Selain AI, Apple menyoroti peningkatan kinerja dalam aplikasi profesional:
- Grafik hingga 1,6x lebih cepat di aplikasi pro
- Kecepatan bingkai hingga 1,6x lebih tinggi dalam bermain game
- Performa multithread 20% lebih cepat
- Peningkatan video AI hingga 1,8x lebih cepat (Video Topaz)
- Rendering 3D hingga 1,7x lebih cepat (Blender)
- Waktu pembuatan hingga 1,2x lebih cepat (Xcode)
Kecepatan penyimpanan juga meningkat dua kali lipat, dengan penyimpanan hingga 4TB kini tersedia.
Harga dan Ketersediaan
M5 MacBook Pro yang diperbarui mulai dari $1.599, harga yang sama dengan generasi sebelumnya. Ini mencakup RAM 16GB dan SSD 512GB. Desain dan tampilannya tetap tidak berubah, menampilkan layar Liquid Retina XDR mini-LED 14,2 inci dengan resolusi 3.024×1.964.

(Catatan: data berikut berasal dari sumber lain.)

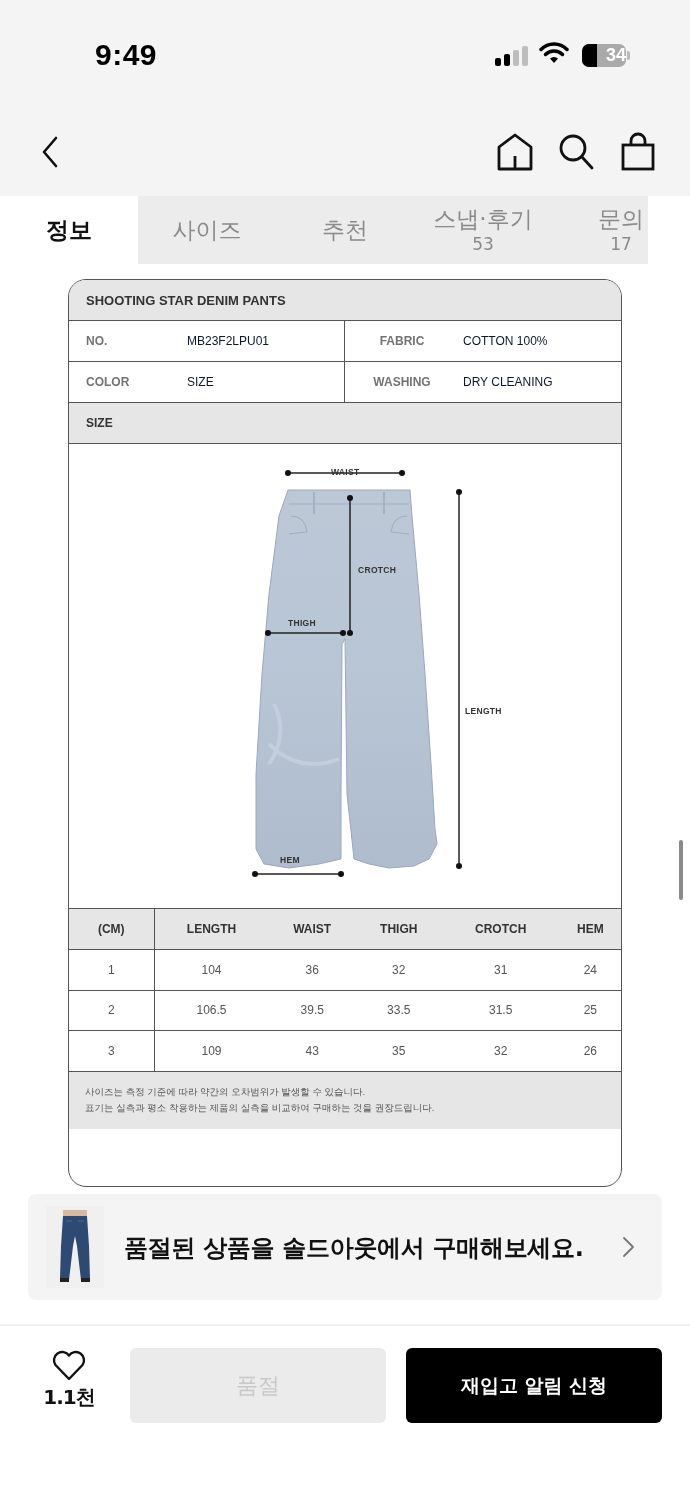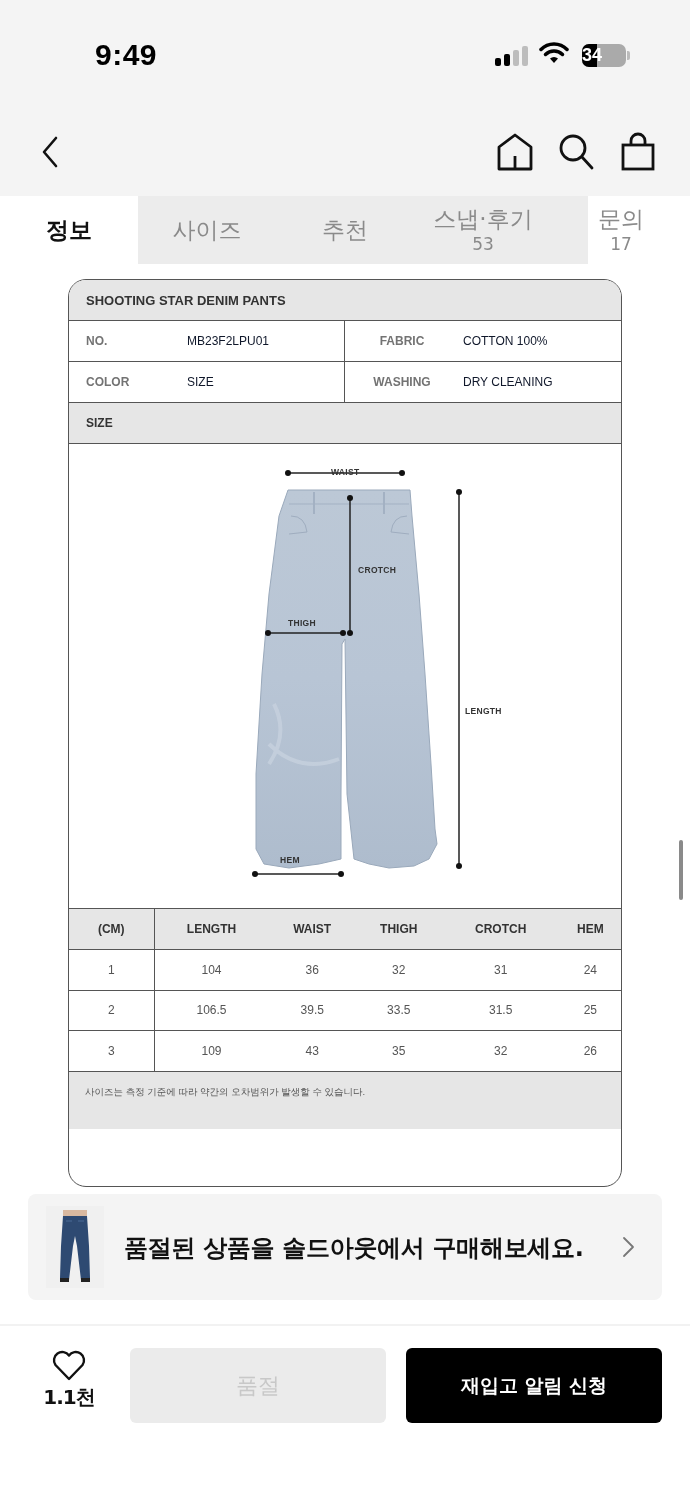--- a/index.html
+++ b/index.html
@@ -14,7 +14,7 @@
   .wifi { position: absolute; left: 539px; top: 42px; }
   .battery { position: absolute; left: 582px; top: 44px; width: 44px; height: 23px; border-radius: 7px; background: #aaaaaa; overflow: hidden; }
   .battery .fill { position: absolute; left: 0; top: 0; bottom: 0; width: 15px; background: #000; }
-  .battery .pct { position: absolute; left: 0; top: 0; width: 44px; height: 23px; line-height: 23px; text-align: left; font-family: "Liberation Sans", sans-serif; font-weight: 700; font-size: 18px; color: #fff; }
+  .battery .pct { position: absolute; left: 0; top: 0; width: 44px; height: 23px; line-height: 23px; text-align: right; font-family: "Liberation Sans", sans-serif; font-weight: 700; font-size: 18px; color: #fff; }
   .battery-tip { position: absolute; left: 627px; top: 51px; width: 3px; height: 9px; border-radius: 0 2px 2px 0; background: #bbb; }
 
   

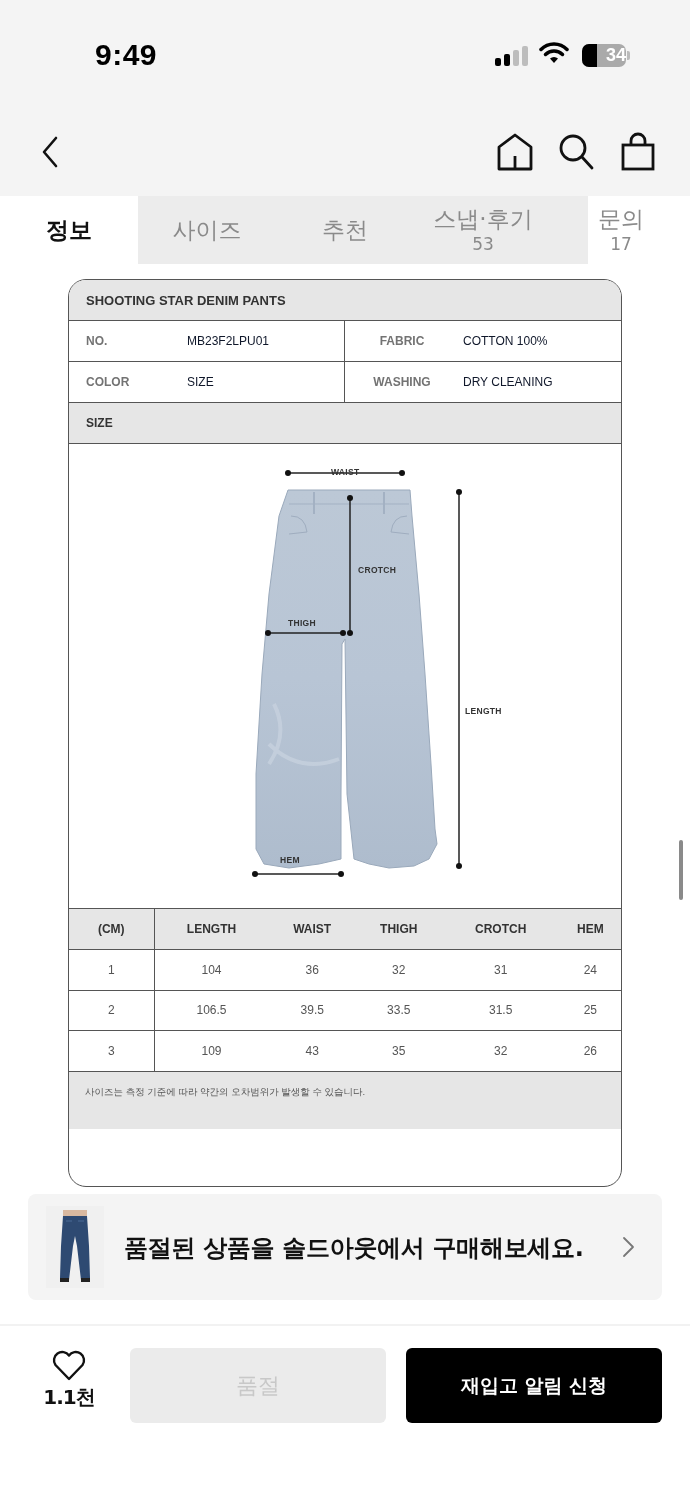--- a/index.html
+++ b/index.html
@@ -23,7 +23,7 @@
   .nav-icon { position: absolute; top: 20px; width: 44px; height: 44px; display: flex; align-items: center; justify-content: center; cursor: pointer; }
 
   
-  .tabs { position: absolute; left: 0; top: 196px; width: 588px; height: 68px; display: flex; background: #ececec; }
+  .tabs { position: absolute; left: 0; top: 196px; width: 648px; height: 68px; display: flex; background: #ececec; }
   .tab { flex: 1; display: flex; flex-direction: column; align-items: center; justify-content: center; cursor: pointer; color: #8a8a8a; }
   .tab.active { background: #ffffff; color: #111; }
   .tab-label { font-size: 23px; line-height: 26px; }

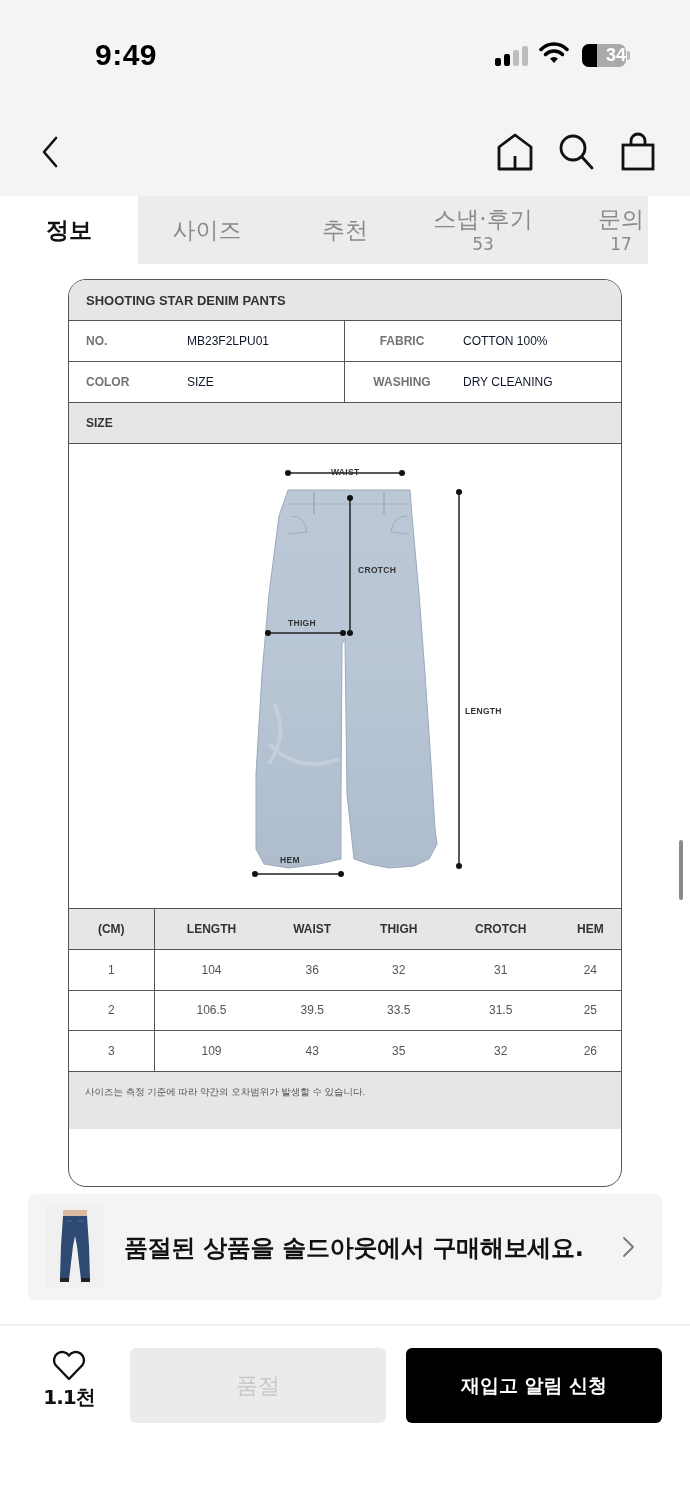--- a/index.html
+++ b/index.html
@@ -255,6 +255,7 @@
 
   <div class="size-note">
     <div>사이즈는 측정 기준에 따라 약간의 오차범위가 발생할 수 있습니다.</div>
+    <div>표기는 실측과 평소 착용하는 제품의 실측을 비교하여 구매하는 것을 권장드립니다.</div>
   </div>
 </div>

Praorder dimulai hari ini, dengan pengiriman dijadwalkan dimulai pada 22 Oktober. Daya tahan baterai diperkirakan akan tetap kompetitif, menawarkan hingga 24 jam dengan sekali pengisian daya.
Jajaran MacBook Saat Ini: Pemandangan Campuran
Khususnya, pembaruan M5 hanya berlaku untuk MacBook Pro 14 inci dasar. Model 14 inci kelas atas masih mengandalkan M4 Pro, dan semua MacBook Pro 16 inci dilengkapi dengan chip M4 Pro atau M4 Max. Lini MacBook Air juga tetap menggunakan platform M4. Hal ini menciptakan situasi yang tidak biasa ketika MacBook Pro paling murah menawarkan silikon terbaru. Apple mungkin mengatasi perbedaan ini dalam pembaruan di masa mendatang, namun untuk saat ini, keputusan membeli MacBook mana memerlukan pertimbangan cermat antara kebutuhan kinerja versus anggaran.